Only those with strong esophagi and a warped sense of humor may enter
this vortex of fisherman gone bad, lusty sluts, wretched witches,
ratfish, dogfish, skate, and eels!
So
join us each virtual week for another action-packed, knee-slapping,
truth-glimpsing installment of our cursèd selves!
Welcome,
Daring Reader, Welcome, to CHUM...
chum,
n. 1. [from chamber fellow. Cf. comrade.] A roommate,
as in a college; also, an intimate friend; habitual companion; associate.
Now Colloq. 2. [origin obscure] Chopped fish, fish blood,
or the like, thrown overboard to draw fish. 3. Refuse or scrap
fish, as in a fish cannery; also, the pulp left after expressing oil
from menhaden. U.S. 3. v.i. To fish with the aid of
chum, chopped fish, or viscera. 4. n. The common dog salmon
(Oncorhynchus keta vulgaris).
Webster's, 1957.
Chum
I
Lo:
an island so far north and so far removed from the Alaskan mainland
that it is almost Russian--way, way out in the Bering Strait, in the
steel-gray spray, beneath the dirty dingy, oceanic sky, in the swirling
fog and breaking waves where the ice of the Arctic comes screeching
down like a host of hags to freeze in the beards of fishermen, who
are used to coughing, flu, phlegm, and the monsters they haul from
the blue-black depths: grotesque bubble-eyed cod, great skates, half-ton
halibut, gothic skulpin, cabezone, and all the bullheads and rockfish
and dogfish and ratfish they know--which they take back to their island
that doesn't even have a name, just a cannery, a trailer park, a market,
a bar, some summer homes, a school, roads in disrepair, a power plant,
a gas station, and the high cliffs and beaches surrounding this rock--where
ships stop for fuel, from Russia, Japan, Canada, and the States, then
leave this place where men fish and fight and fuck and the women work
in the cannery wearing slate-gray smocks splattered with the blood
of creatures brought in bins and spread out on the slime-line where
they're gutted and cleaned and processed into dogfood.
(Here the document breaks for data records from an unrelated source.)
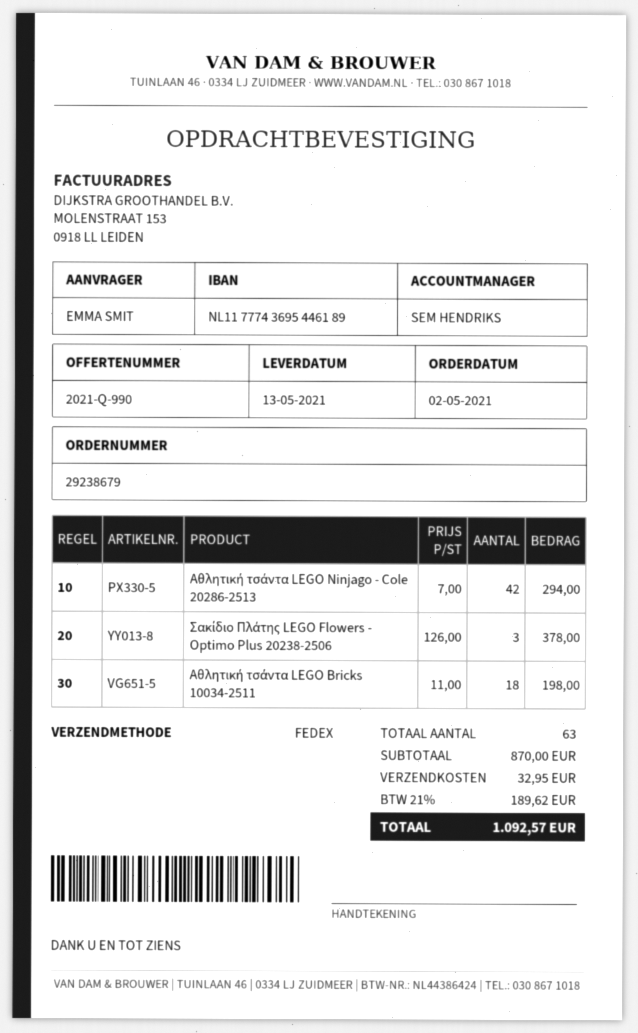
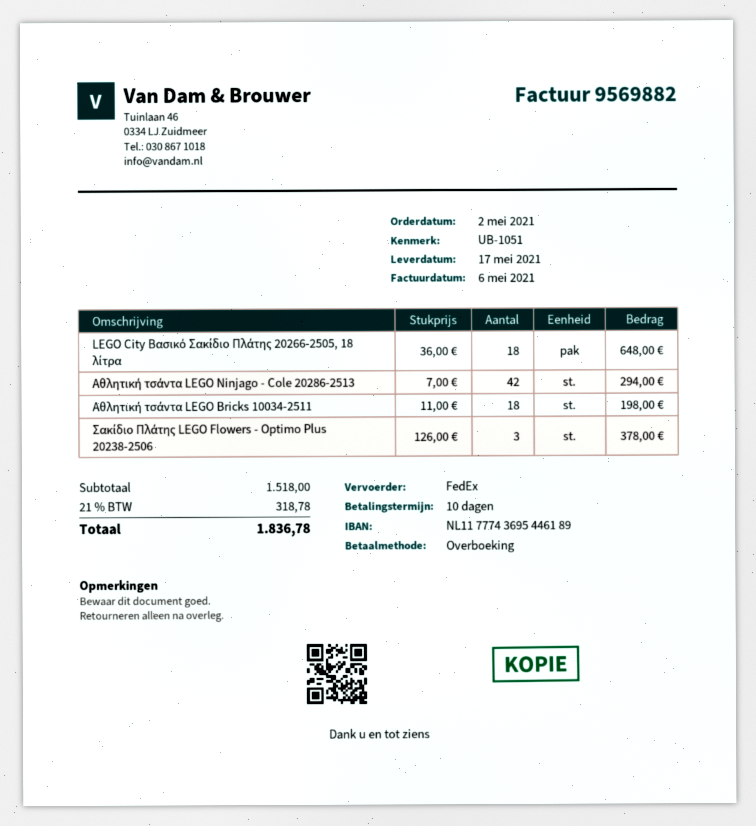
delivery date: 2021-05-13 -> 2021-05-17
LEGO City Βασικό Σακίδιο Πλάτης 20266-2505, 18 λίτρα: none -> 18 x 36.00 = 648.00
subtotal: 870.00 -> 1518.00
shipping: 32.95 -> none
tax: 21% = 189.62 -> 21% = 318.78
total: 1092.57 -> 1836.78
These women have been together so long, and have worked together
so long, that their bodies are attuned to each other. Once a
month, the cannery becomes a dim fluorescent menstrual hut, where
the salt air hums with a tension as thick as the mist in the bay.
Sometimes a life is lost in the cogs, or the pistons of machinery,
but nothing ever comes of this. And it's the same at sea, where
the elements strike randomly. There is no law enforcement here,
just a Post Office, a company store, and a graveyard. Fifty
is the average age, seventy-two is the oldest. The young are
rare, and the main cause of death is suicide. Rape is the norm--that's
how people are born.
Up the hill, at the highest point on the island, there's an
iron cross on top of the church, attached to a cable strung to a pole
driven into the earth. Here, lightning strikes every winter,
sometimes ten or twenty times per day. It is almost always raining.
In March, the storms reach biblical proportions. The sky
billows black from morning to night like some all-consuming mushroom
cloud held-in, sometimes blowing in at 100 miles per hour, looking
like the depths of hell erupting from some rupture and roiling with
the wrath of God searching for a Sodom or Gomorrah to smear.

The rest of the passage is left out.